The primary goal of this document and discussion is to outline the various upgrades and advances that have been made since RFC #1169 and provide suggestions and ideas on next steps regarding improving model coverage, inference performance, and FX/TS functionality.

Updates Since #1169

CLI was added to the standalone performance benchmarking tool (7779b50)
Functionality was added to time compilation of models in addition to inference (e7bb8c2)
FX benchmarking support has been added and the CLI has been improved to handle PyTorch-saved models in addition to TorchScript-saved models (2b130ec, 360f6c4)
Torch-TRT 1.2.0 has been benchmarked across the TorchBench suite of models (though not integrated into the framework fully yet)
Tooling + functionality has been added to the standalone benchmarking tool for better error detection, user prompts, and documentation (f8285ba, f1bf283)
Baseline support for benchmarking models with Torch Dynamo (dc570e4)

TorchBench

Integration with the existing PyTorch benchmarking framework has many positives, as well as a few drawbacks. The main positives are ease-of-maintenance, a wide net of models with streamlined installation procedures, and a polished CLI. A few drawbacks include the need to test custom configurations of our compilation, include dynamic batch and varying input batch size, segment-length (for language models), among other customizations.

Still, integration with this tool could potentially come in many forms. For example, one option is to author a PR to add functionality to test Torch-TRT with the TorchBench tool for CLI functionality and models, but also have a small-form single-model performance script in the Torch-TRT repository for testing more granular performance configurations. It is worth noting that there is already some existing functionality built in to the TorchBench suite for Torch-TRT.

Usecases

Assessing performance and functionality across many models, for example, those provided in Torch's benchmarking suite: https://github.com/pytorch/benchmark/tree/main/torchbenchmark/models

Defining evaluation stages of models in Torch-TRT:

1. Unsuccessful Compilation
2. Successful Compilation, Unsuccessful Inference
3. Successful Compilation, Successful Inference
4. Inference faster than PyTorch
5. Inference faster than PyTorch --> ONNX --> TensorRT

Proposed APIs / UX

Bash scripts for evaluating Torch-TRT across all models in the Torch benchmarking suite, or some user-specified subset, with a data-aggregation mechanism to collect and score models automatically during the run. Furthermore, the bash scripts should handle versioning issues, and verify that the installations of each dependency are compatible to avoid crashes.

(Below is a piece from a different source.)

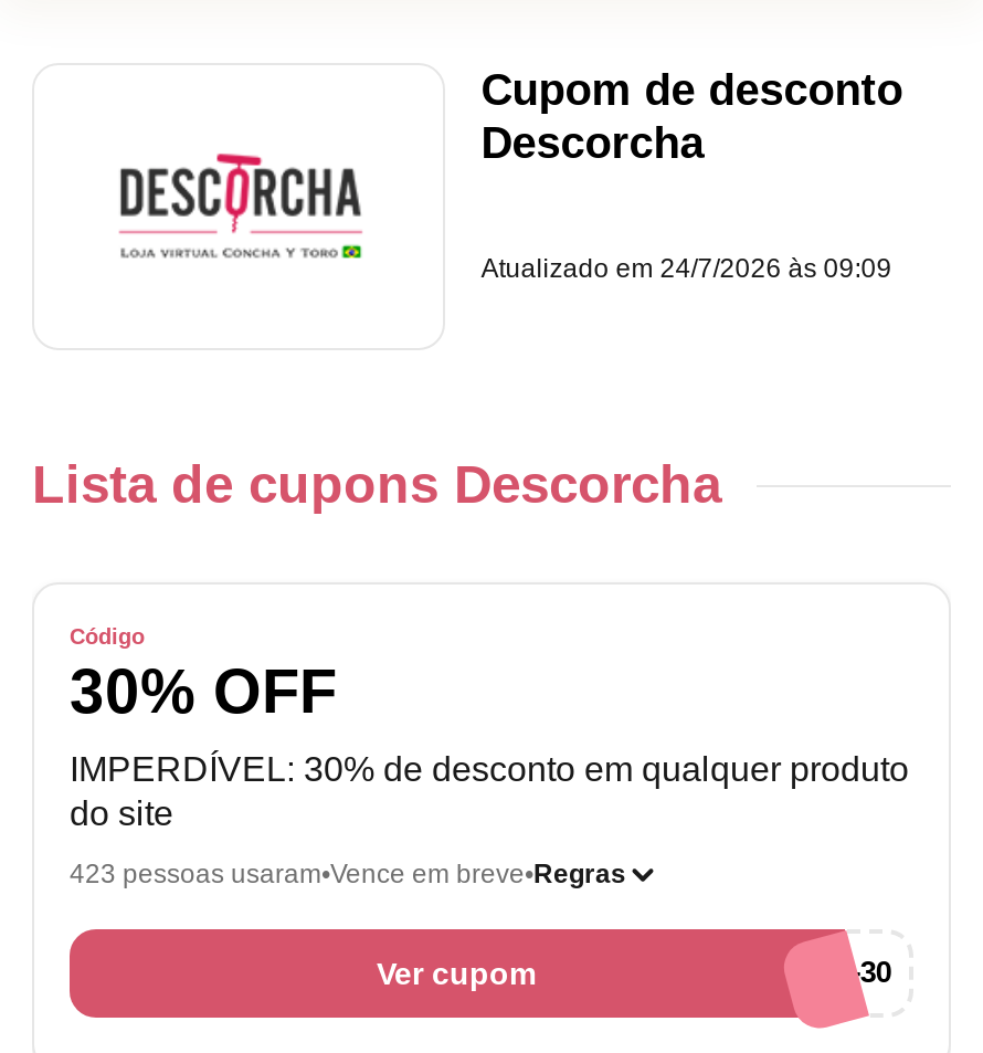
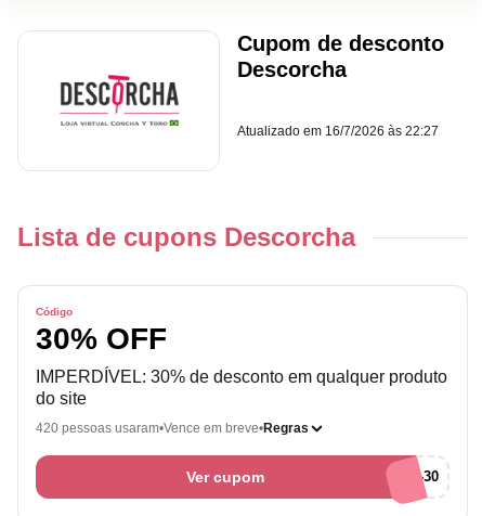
[481,253,892,284] Atualizado em 24/7/2026 às 09:09 -> [237,124,439,139] Atualizado em 16/7/2026 às 22:27
[70,859,626,889] 423 pessoas usaram Vence em breve Regras -> [36,421,309,436] 420 pessoas usaram Vence em breve Regras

Functionality added to TorchBench to include benchmarking of Torch-TRT models across both TorchScript and FX.

Limitations

The benchmarking additions, as scoped, will not include functionality for benchmarking a custom model of the user's choosing, but will instead focus on a set of key popular models to determine overall performance and coverage over a large class of model types. The TorchBench repository includes documentation on how to incorporate new models for benchmarking.

Internal Implementation

Design

New Python scripts needed which interface with TorchTRT, Torch, TensorRT, and the Torch benchmark models. For each model, batch size, and input shape, the script will compile the model using a set of desired compilation methods:

fx2trt [+ Dynamo]
TensorRT
PyTorch
Torch-TRT

Functionality for the above methods of compilation already exist, except for Dynamo, and would just need to be refactored for full functionality:

TensorRT/tools/perf/perf_run.py

Lines 309 to 328 in 2ef6c3a

    
           if backend == "all": 
        
               run_torch(model, input_tensors, params, precision, batch_size) 
        
               run_torch_tensorrt( 
        
                   model, 
        
                   input_tensors, 
        
                   params, 
        
                   precision, 
        
                   truncate_long_and_double, 
        
                   batch_size, 
        
               ) 
        
               run_tensorrt( 
        
                   model, 
        
                   input_tensors, 
        
                   params, 
        
                   precision, 
        
                   truncate_long_and_double, 
        
                   is_trt_engine, 
        
                   batch_size, 
        
               ) 
        
               run_fx2trt(model_torch, input_tensors, params, precision, batch_size)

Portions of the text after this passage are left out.